━━━━━ Exercise input

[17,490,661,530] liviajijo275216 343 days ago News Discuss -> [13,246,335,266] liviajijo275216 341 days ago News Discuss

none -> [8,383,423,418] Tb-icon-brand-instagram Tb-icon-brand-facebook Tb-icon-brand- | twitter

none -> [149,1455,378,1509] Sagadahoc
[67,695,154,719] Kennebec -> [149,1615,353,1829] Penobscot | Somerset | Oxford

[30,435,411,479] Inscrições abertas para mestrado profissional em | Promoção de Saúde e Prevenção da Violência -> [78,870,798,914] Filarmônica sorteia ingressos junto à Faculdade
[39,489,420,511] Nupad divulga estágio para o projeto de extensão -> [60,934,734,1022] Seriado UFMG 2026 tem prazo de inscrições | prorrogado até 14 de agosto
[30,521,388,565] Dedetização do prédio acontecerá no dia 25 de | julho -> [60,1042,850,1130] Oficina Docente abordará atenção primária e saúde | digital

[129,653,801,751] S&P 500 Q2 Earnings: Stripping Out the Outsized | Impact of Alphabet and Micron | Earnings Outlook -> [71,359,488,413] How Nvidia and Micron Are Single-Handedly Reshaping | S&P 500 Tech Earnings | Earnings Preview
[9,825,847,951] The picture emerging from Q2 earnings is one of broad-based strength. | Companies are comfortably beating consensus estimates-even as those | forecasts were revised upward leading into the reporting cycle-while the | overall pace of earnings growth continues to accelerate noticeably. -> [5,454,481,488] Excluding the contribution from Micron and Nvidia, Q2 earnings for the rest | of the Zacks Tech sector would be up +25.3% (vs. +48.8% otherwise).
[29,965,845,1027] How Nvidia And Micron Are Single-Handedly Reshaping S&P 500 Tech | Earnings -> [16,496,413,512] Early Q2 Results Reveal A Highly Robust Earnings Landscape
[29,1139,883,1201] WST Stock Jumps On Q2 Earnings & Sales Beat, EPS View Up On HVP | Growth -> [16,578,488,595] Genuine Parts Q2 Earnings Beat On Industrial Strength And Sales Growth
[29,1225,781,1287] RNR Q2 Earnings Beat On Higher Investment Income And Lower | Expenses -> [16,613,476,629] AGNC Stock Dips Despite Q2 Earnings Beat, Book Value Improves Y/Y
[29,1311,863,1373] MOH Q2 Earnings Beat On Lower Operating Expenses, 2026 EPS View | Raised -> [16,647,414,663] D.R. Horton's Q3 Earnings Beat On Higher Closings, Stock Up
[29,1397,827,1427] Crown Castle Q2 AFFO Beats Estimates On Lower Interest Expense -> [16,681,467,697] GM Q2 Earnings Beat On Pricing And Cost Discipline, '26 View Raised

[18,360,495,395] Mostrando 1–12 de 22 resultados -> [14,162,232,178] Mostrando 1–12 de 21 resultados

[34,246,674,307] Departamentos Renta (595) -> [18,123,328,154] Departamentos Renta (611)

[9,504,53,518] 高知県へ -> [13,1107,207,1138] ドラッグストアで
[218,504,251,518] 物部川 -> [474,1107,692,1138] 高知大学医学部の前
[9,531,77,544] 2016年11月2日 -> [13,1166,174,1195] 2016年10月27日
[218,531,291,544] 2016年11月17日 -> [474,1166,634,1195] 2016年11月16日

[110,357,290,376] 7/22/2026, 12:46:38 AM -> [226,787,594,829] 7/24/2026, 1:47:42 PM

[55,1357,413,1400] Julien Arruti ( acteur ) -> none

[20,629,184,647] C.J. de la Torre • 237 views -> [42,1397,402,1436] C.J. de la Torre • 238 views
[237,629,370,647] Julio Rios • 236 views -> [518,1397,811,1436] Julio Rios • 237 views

━━━━━━━━━━

• **How to complete this task**
The complete data is to be transcribed verbatim.

• **Solution to this problem**
[17,490,661,530] liviajijo275216 343 days ago News Discuss -> [13,246,335,266] liviajijo275216 341 days ago News Discuss

none -> [8,383,423,418] Tb-icon-brand-instagram Tb-icon-brand-facebook Tb-icon-brand- | twitter

none -> [149,1455,378,1509] Sagadahoc
[67,695,154,719] Kennebec -> [149,1615,353,1829] Penobscot | Somerset | Oxford

[30,435,411,479] Inscrições abertas para mestrado profissional em | Promoção de Saúde e Prevenção da Violência -> [78,870,798,914] Filarmônica sorteia ingressos junto à Faculdade
[39,489,420,511] Nupad divulga estágio para o projeto de extensão -> [60,934,734,1022] Seriado UFMG 2026 tem prazo de inscrições | prorrogado até 14 de agosto
[30,521,388,565] Dedetização do prédio acontecerá no dia 25 de | julho -> [60,1042,850,1130] Oficina Docente abordará atenção primária e saúde | digital

[129,653,801,751] S&P 500 Q2 Earnings: Stripping Out the Outsized | Impact of Alphabet and Micron | Earnings Outlook -> [71,359,488,413] How Nvidia and Micron Are Single-Handedly Reshaping | S&P 500 Tech Earnings | Earnings Preview
[9,825,847,951] The picture emerging from Q2 earnings is one of broad-based strength. | Companies are comfortably beating consensus estimates-even as those | forecasts were revised upward leading into the reporting cycle-while the | overall pace of earnings growth continues to accelerate noticeably. -> [5,454,481,488] Excluding the contribution from Micron and Nvidia, Q2 earnings for the rest | of the Zacks Tech sector would be up +25.3% (vs. +48.8% otherwise).
[29,965,845,1027] How Nvidia And Micron Are Single-Handedly Reshaping S&P 500 Tech | Earnings -> [16,496,413,512] Early Q2 Results Reveal A Highly Robust Earnings Landscape
[29,1139,883,1201] WST Stock Jumps On Q2 Earnings & Sales Beat, EPS View Up On HVP | Growth -> [16,578,488,595] Genuine Parts Q2 Earnings Beat On Industrial Strength And Sales Growth
[29,1225,781,1287] RNR Q2 Earnings Beat On Higher Investment Income And Lower | Expenses -> [16,613,476,629] AGNC Stock Dips Despite Q2 Earnings Beat, Book Value Improves Y/Y
[29,1311,863,1373] MOH Q2 Earnings Beat On Lower Operating Expenses, 2026 EPS View | Raised -> [16,647,414,663] D.R. Horton's Q3 Earnings Beat On Higher Closings, Stock Up
[29,1397,827,1427] Crown Castle Q2 AFFO Beats Estimates On Lower Interest Expense -> [16,681,467,697] GM Q2 Earnings Beat On Pricing And Cost Discipline, '26 View Raised

[18,360,495,395] Mostrando 1–12 de 22 resultados -> [14,162,232,178] Mostrando 1–12 de 21 resultados

[34,246,674,307] Departamentos Renta (595) -> [18,123,328,154] Departamentos Renta (611)

[9,504,53,518] 高知県へ -> [13,1107,207,1138] ドラッグストアで
[218,504,251,518] 物部川 -> [474,1107,692,1138] 高知大学医学部の前
[9,531,77,544] 2016年11月2日 -> [13,1166,174,1195] 2016年10月27日
[218,531,291,544] 2016年11月17日 -> [474,1166,634,1195] 2016年11月16日

[110,357,290,376] 7/22/2026, 12:46:38 AM -> [226,787,594,829] 7/24/2026, 1:47:42 PM

[55,1357,413,1400] Julien Arruti ( acteur ) -> none

[20,629,184,647] C.J. de la Torre • 237 views -> [42,1397,402,1436] C.J. de la Torre • 238 views
[237,629,370,647] Julio Rios • 236 views -> [518,1397,811,1436] Julio Rios • 237 views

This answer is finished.